Asian Man in Coma After Being Brutally Assaulted in NYC, Mayor Vows Suspect Will Be Caught

A 61-year-old Asian man has been placed in a coma after being brutally attacked in New York City on Friday, prompting Mayor Bill de Blasio to vow that the suspect will be caught.

Yao Pan Ma, a Chinese immigrant, was attacked in East Harlem Friday night while collecting cans. According to the statement given to Newsweek by New York Police Department, Ma was approached from behind by an unknown suspect who "struck the victim in the back causing him to fall on the ground.

"Once on the ground, the individual kicked the victim multiple times in the head before fleeing the location on foot to parts unknown," the statement added.

Video footage of the harrowing incident has since been released by the NYPD, showing the suspected repeatedly stomping on Ma while he laid motionless on the ground. Police were called to the scene after a bus driver reported seeing Ma laying unconscious, ABC 7 News reported.

Detectives @NYPDHateCrimes and @NYPD25Pct are investigating: Fri. April 23rd, approx. 8:20 PM, 3rd Ave & E. 125 St., a male Asian, 61, was struck from behind causing him to fall to the ground; he was then kicked multiple times in the head and is in Critical Condition.

— NYPD Hate Crimes (@NYPDHateCrimes) April 24, 2021

Ma was then transferred to a hospital in Harlem, where he was placed in a medically induced coma after suffering from a cerebral contusion and facial fractures, the New York Post reported. His family additionally confirmed his current condition, ABC 7 reported.

On Saturday, de Blasio commented on the assault, calling it "outrageous."

"This is outrageous.
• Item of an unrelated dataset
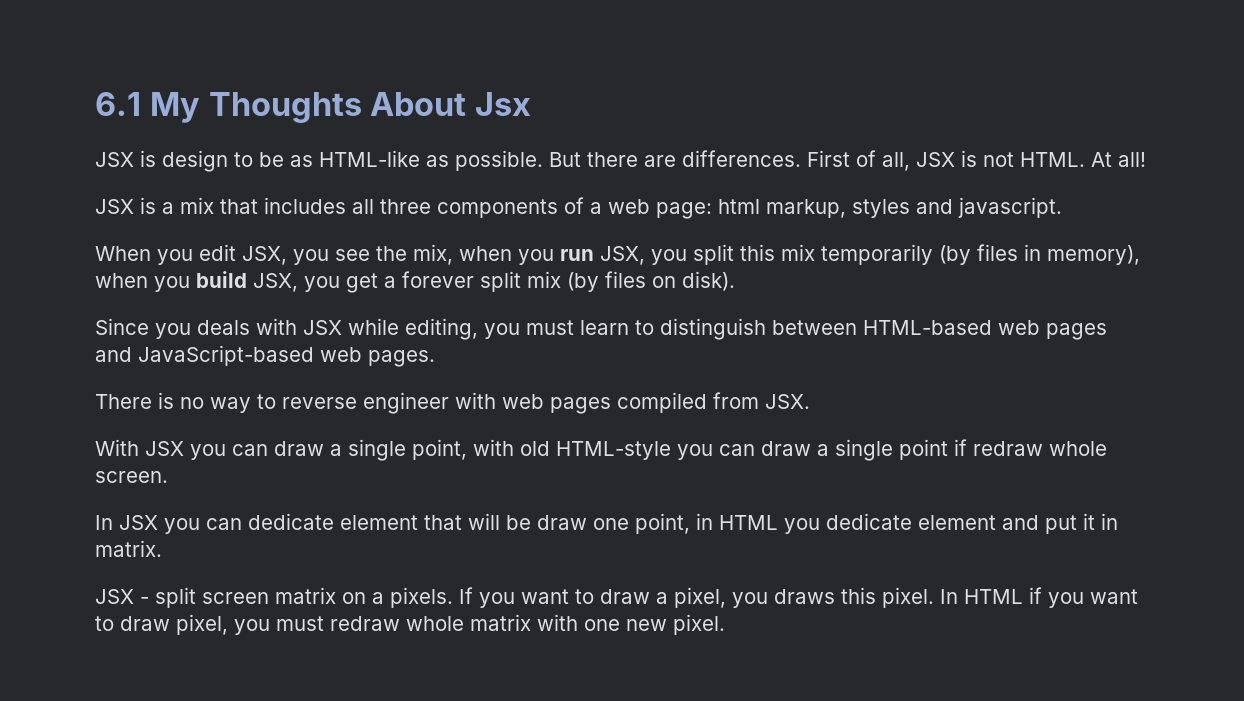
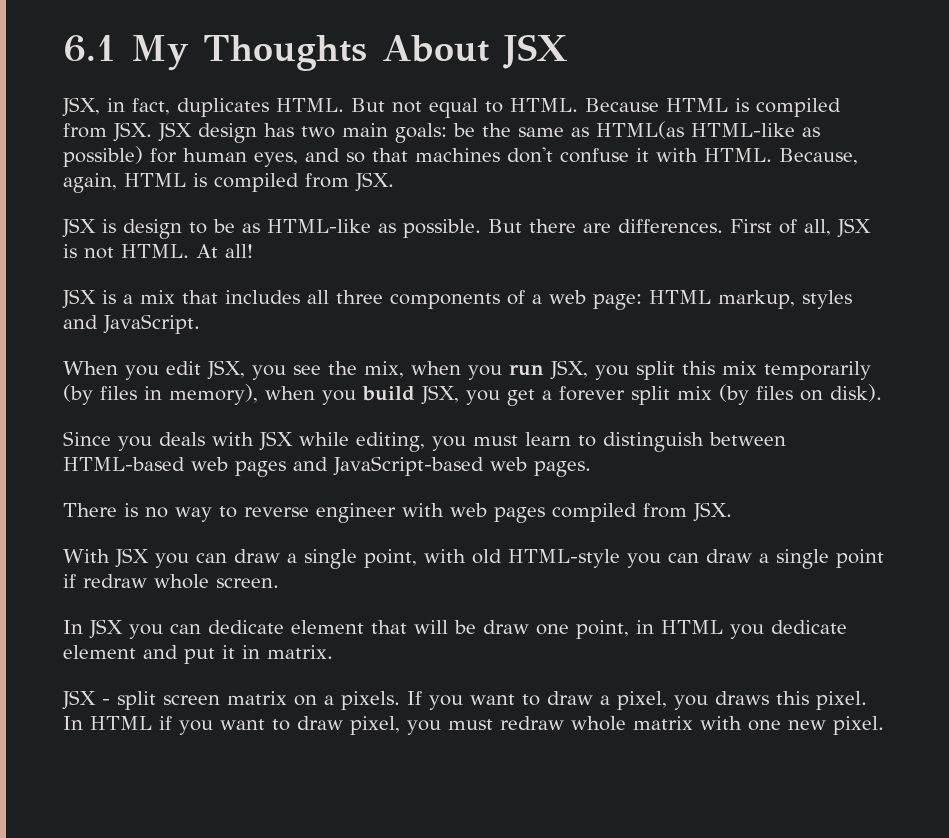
- 6.1 My Thoughts About Jsx
+ 6.1 My Thoughts About JSX
+ JSX, in fact, duplicates HTML. But not equal to HTML. Because HTML is compiled from JSX. JSX design has two main goals: be the same as HTML(as HTML-like as possible) for human eyes, and so that machines don't confuse it with HTML. Because, again, HTML is compiled from JSX.
- JSX is a mix that includes all three components of a web page: html markup, styles and javascript.
+ JSX is a mix that includes all three components of a web page: HTML markup, styles and JavaScript.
Make no mistake, we will find the perpetrator and they will be prosecuted to the fullest extent of the law. If you have any information on this vicious act of hate please contact@NYPDHateCrimes IMMEDIATELY," he tweeted.

This is outrageous.

Make no mistake, we will find the perpetrator and they will be prosecuted to the fullest extent of the law.

If you have any information on this vicious act of hate please contact @NYPDHateCrimes IMMEDIATELY.

— Mayor Bill de Blasio (@NYCMayor) April 24, 2021

Ma's family told ABC 7 that he had immigrated to New York two years ago, and was collecting cans for extra money after losing his job in the coronavirus pandemic.

"We are completely in shock -- terrified and scared and frustrated," she said. "My uncle is a very quiet person, very hardworking. He's not the person to cause trouble," Ma's niece said in an interview.

Police have not yet determined if Ma was targeted due to his race, but the incident is now being investigated by the NYPD's hate crimes unit and officers within the 25th precinct.

"The individual is described as an adult male, dark complexion. He was last seen wearing a black jacket, black pants, white sneakers and a multi-colored baseball cap," the NYPD told Newsweek.

The attack comes amid a wave of anti-Asian hate crimes across the country.

Stop Asian hate rally
A 61-year-old Chinese man was placed in a coma Friday after he was brutally attacked in East Harlem. Here, people participate in a protest to demand an end to anti-Asian violence on April 04, 2021 in New York City. Spencer Platt/Getty Images

According to a report released last month by the Center for the Study of Hate & Extremism at California State University, San Bernardino, anti-Asian hate crimes increased by 145 percent last year in 16 of the largest cities in the U.S. The report attributed the rise in hate crimes in part to "negative stereotyping of Asians relating to the pandemic."

The nonprofit organization Stop AAPI (Asian American Pacific Islander) Hate also recorded 3,795 separate hate crimes, including both verbal and physical altercations, between March 19, 2020 and February 28, 2021.

The issue was further brought to light last month after eight people, six of them Asian women, were killed during a mass shooting in Atlanta.

In a poll released this week by the Pew Research Center, 81 percent of Asian Americans believe violence against them is increasing, compared to only 2 percent who believes it is decreasing.